Home

Awesome

ResNeXt in Tensorflow

This is an implementation of ResNeXt in tensorflow. The tensorboard visualization of the detailed model structure (ResNeXt-29, 4x64d as example) is shown in graph, block, and split.

I implemented the blocks with both methods in Figure 3b (split->concat).

**Figure 3c (grouped convolutions) is not available yet. **

tensorflow 1.0.0 is needed here. They re-named lots of functions, so the previous versions won't work...

Quick guide

You can run cifar10_train.py to train a ResNeXt on cifar10 and see how it works from the screen output (the code will download the data for you if you don't have them yet).
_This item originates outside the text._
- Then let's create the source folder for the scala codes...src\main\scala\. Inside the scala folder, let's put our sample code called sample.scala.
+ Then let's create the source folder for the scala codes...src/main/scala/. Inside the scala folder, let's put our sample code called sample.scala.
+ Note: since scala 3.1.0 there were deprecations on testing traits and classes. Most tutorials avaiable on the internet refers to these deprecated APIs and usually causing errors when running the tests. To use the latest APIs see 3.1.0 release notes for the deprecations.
It’s better to speicify a version identifier before running, since the training logs, checkpoints, and error.csv file will be saved in the folder with name logs_$version.

python cifar10_train.py --version='test'

You may alter the shape of the model via the hyper-parameters. Typically a ResNeXt is represented as 'ResNeXt-a, b*c'.
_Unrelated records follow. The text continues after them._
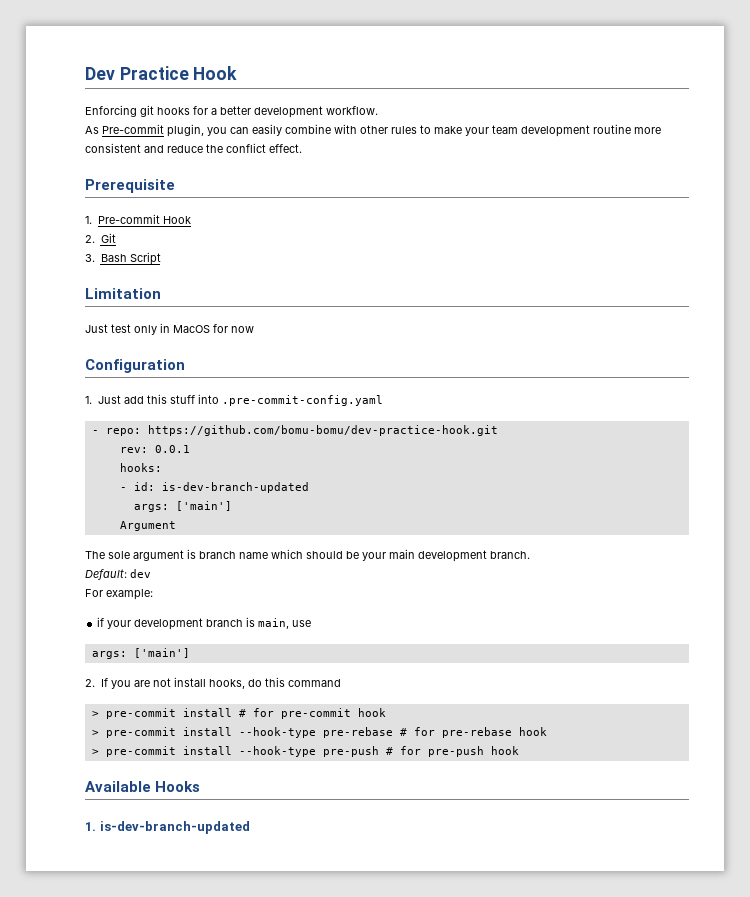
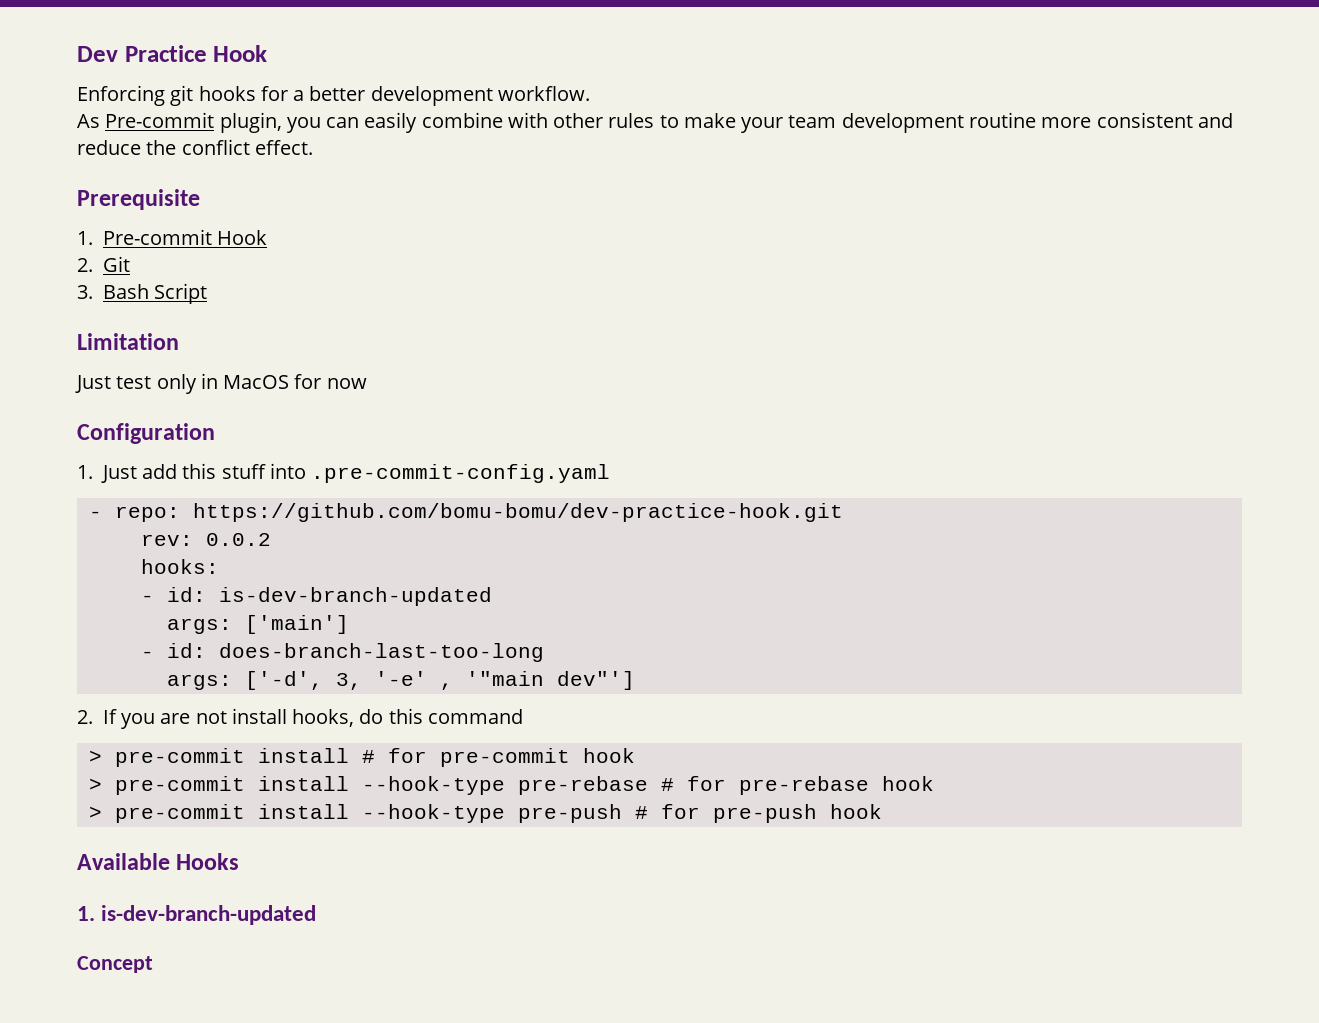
- rev: 0.0.1
+ rev: 0.0.2
- Argument
- The sole argument is branch name which should be your main development branch.
- Default: dev
- For example:
- if your development branch is main, use
- args: ['main']
+ - id: does-branch-last-too-long
+ args: ['-d', 3, '-e' , '"main dev"']
+ Concept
a is the total layer, which is defined by 9 * FLAGS.num_resnext_blocks + 2.

b is the cardinality, which is defined by FLAGS.cardinality.

c is the number of channels in each split, which is defined by FLAGS.block_unit_depth

To play with these hyper-parameters, you could either change inside the hyper-parameters.py or use the following commands:

python cifar10_train.py --version='test',num_resnext_blocks=3,cardinality=4

More explanations about the hyper-parameters can be found here

Files included

  1. hyper-parameters.py defines the hyper-parameters related to train, ResNeXt structure, data augmentation, etc.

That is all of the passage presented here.